Analisi dell'elettroforesi su gel
Dopo l'elettroforesi, i diversi frammenti sono visualizzati come bande a distanze specifiche dalla parte superiore del gel (l'estremità negativa dell'elettrodo) in base alle loro dimensioni. Le dimensioni dei campioni di acido nucleico possono essere stimate confrontando la distanza con i campioni di peso molecolare standard (chiamati anche scala di DNA).
Ogni frammento sarà una banda nel gel. Una miscela di frammenti di varie dimensioni appare come una lunga striscia. Se i frammenti sono troppo grandi, come nel caso del DNA genomico non tagliato, formeranno una singola grande banda nella parte superiore del gel.
Figura 1: un esperimento di elettroforesi su gel completato con 5 campioni e la scala di DNA sulla destra.
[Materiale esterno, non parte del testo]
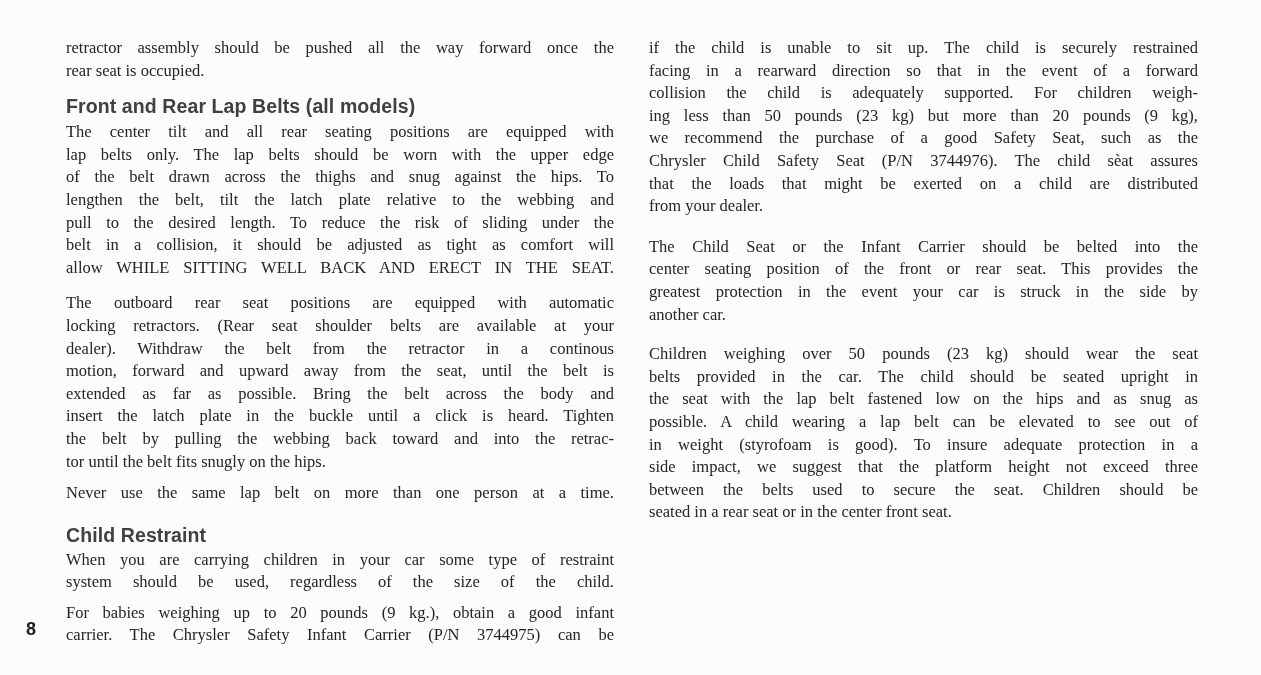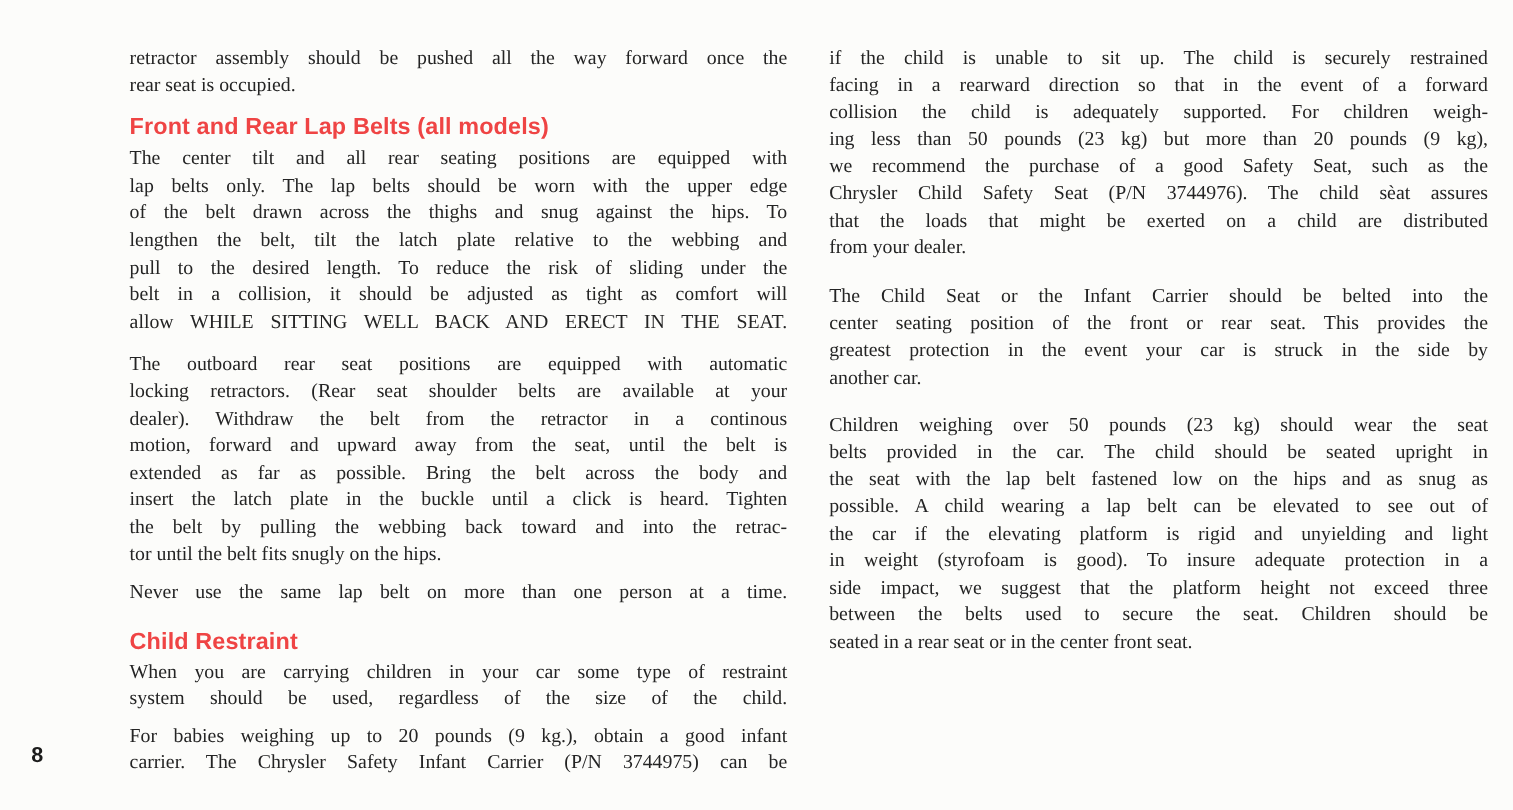--- a/index.html
+++ b/index.html
@@ -11,7 +11,7 @@
     font-family:"Liberation Serif", serif;
     color:#242424;
   }
-  .col { position:absolute; top:37px;margin-left:42px; }
+  .col { position:absolute; top:37px; }
   .col-left  { left:66px;  width:548px; }
   .col-right { left:649px; width:549px; }
   .block { font-size:16.5px; line-height:22.6px; }

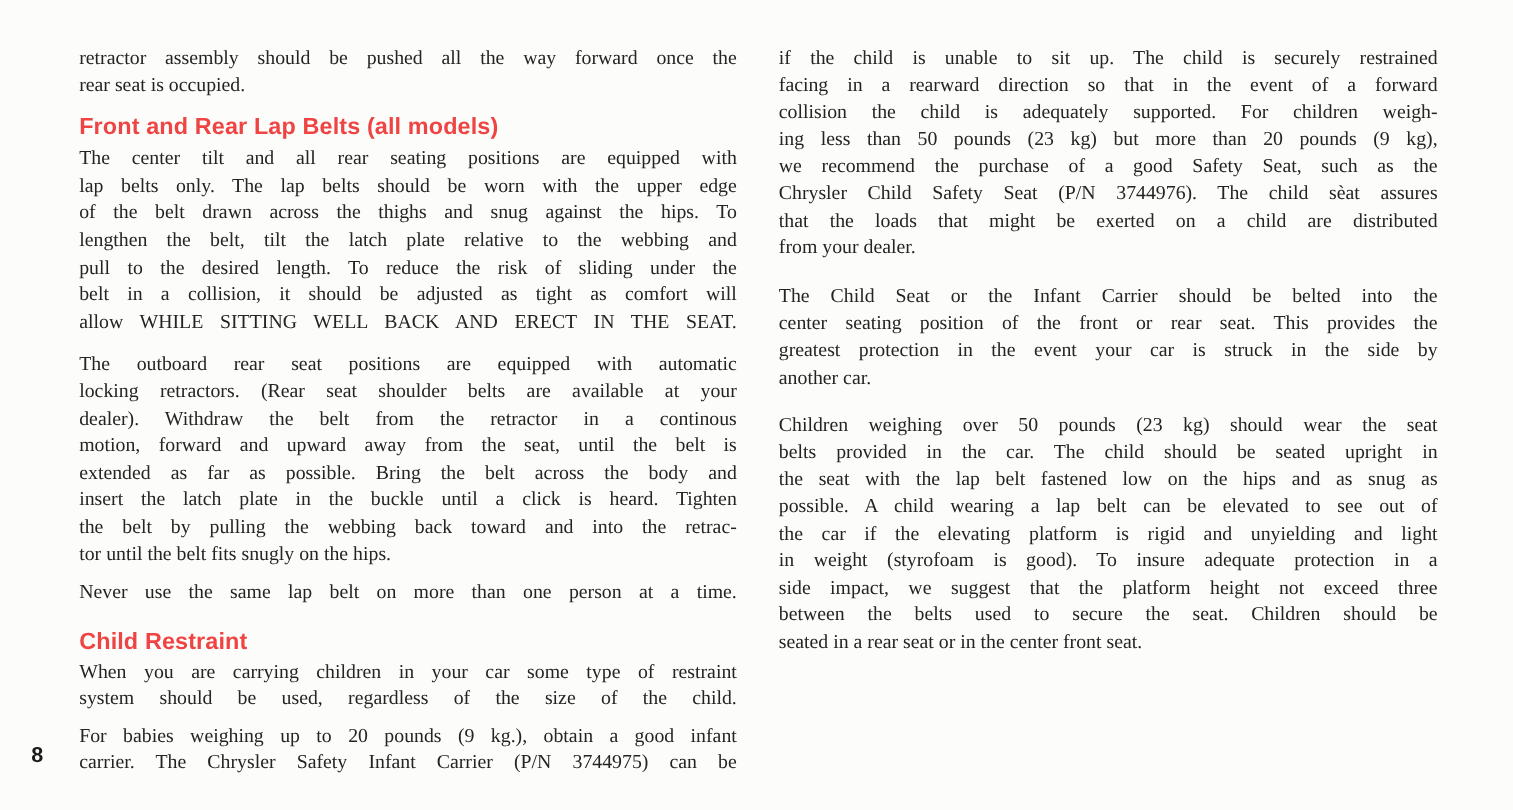--- a/index.html
+++ b/index.html
@@ -23,7 +23,7 @@
     font-weight:700;
     font-size:19.5px;
     line-height:24px;
-    color:#ef4444;
+    color:#404040;
     letter-spacing:0.1px;
   }
   .h1 { margin-top:12px; margin-bottom:3px; }

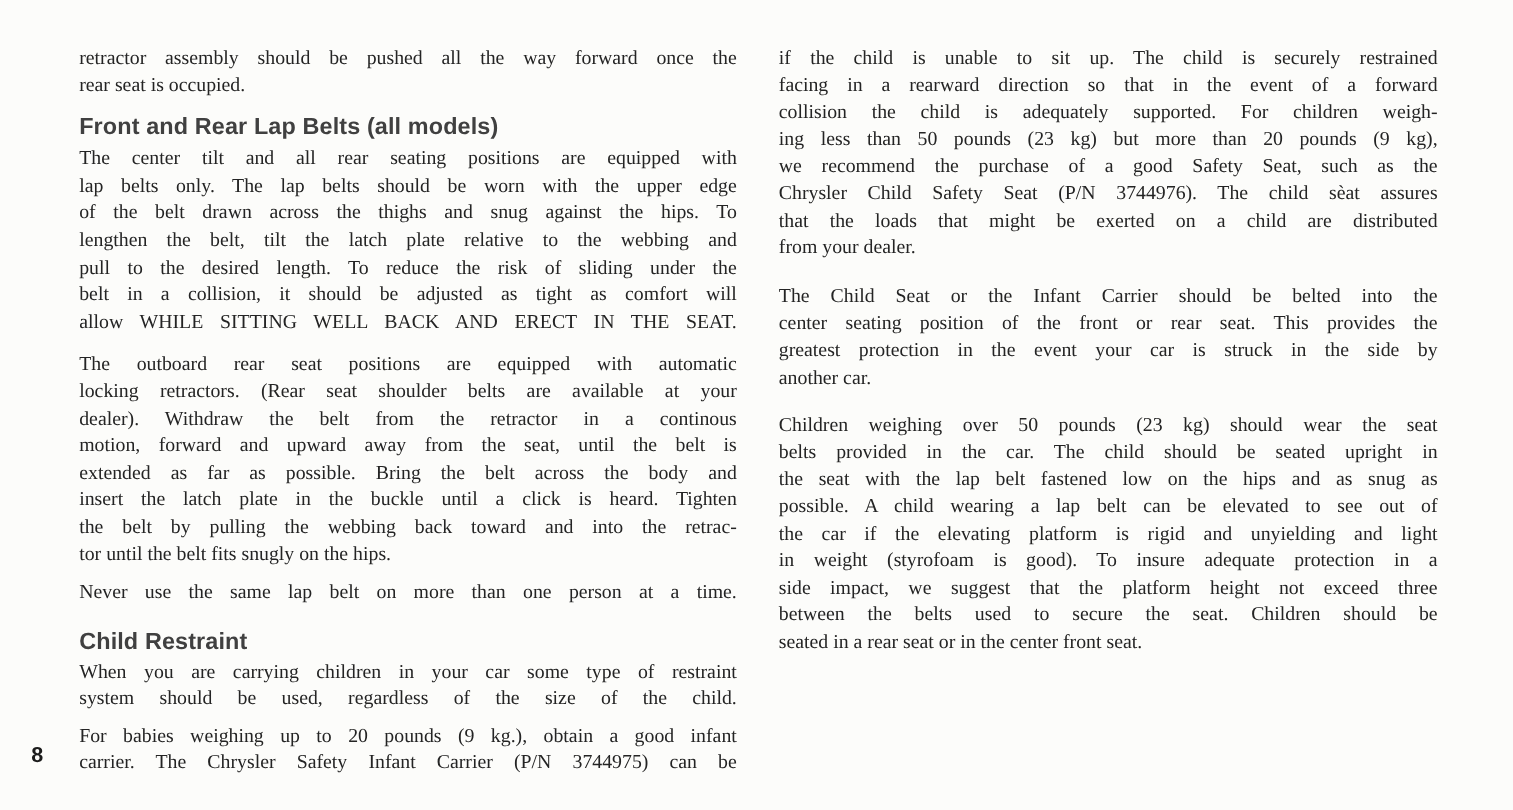--- a/index.html
+++ b/index.html
@@ -118,7 +118,6 @@
         <div class="line">belts provided in the car. The child should be seated upright in</div>
         <div class="line">the seat with the lap belt fastened low on the hips and as snug as</div>
         <div class="line">possible. A child wearing a lap belt can be elevated to see out of</div>
-        <div class="line">the car if the elevating platform is rigid and unyielding and light</div>
         <div class="line">in weight (styrofoam is good). To insure adequate protection in a</div>
         <div class="line">side impact, we suggest that the platform height not exceed three</div>
         <div class="line">between the belts used to secure the seat. Children should be</div>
La scala di DNA può essere utilizzata per stimare le dimensioni delle bande nei campioni.
I plasmidi circolari si muovono a velocità diverse a seconda della loro conformazione (intaccata, lineare, legata in modo covalente, superavvolta e circolare a singolo filamento). Un plasmide superavvolto viaggia più velocemente perché ha meno attrito contro la matrice di agarosio rispetto al plasmide intaccato o lineare.
Se vuoi isolare un frammento specifico puoi tagliare il gel ed estrarre il DNA.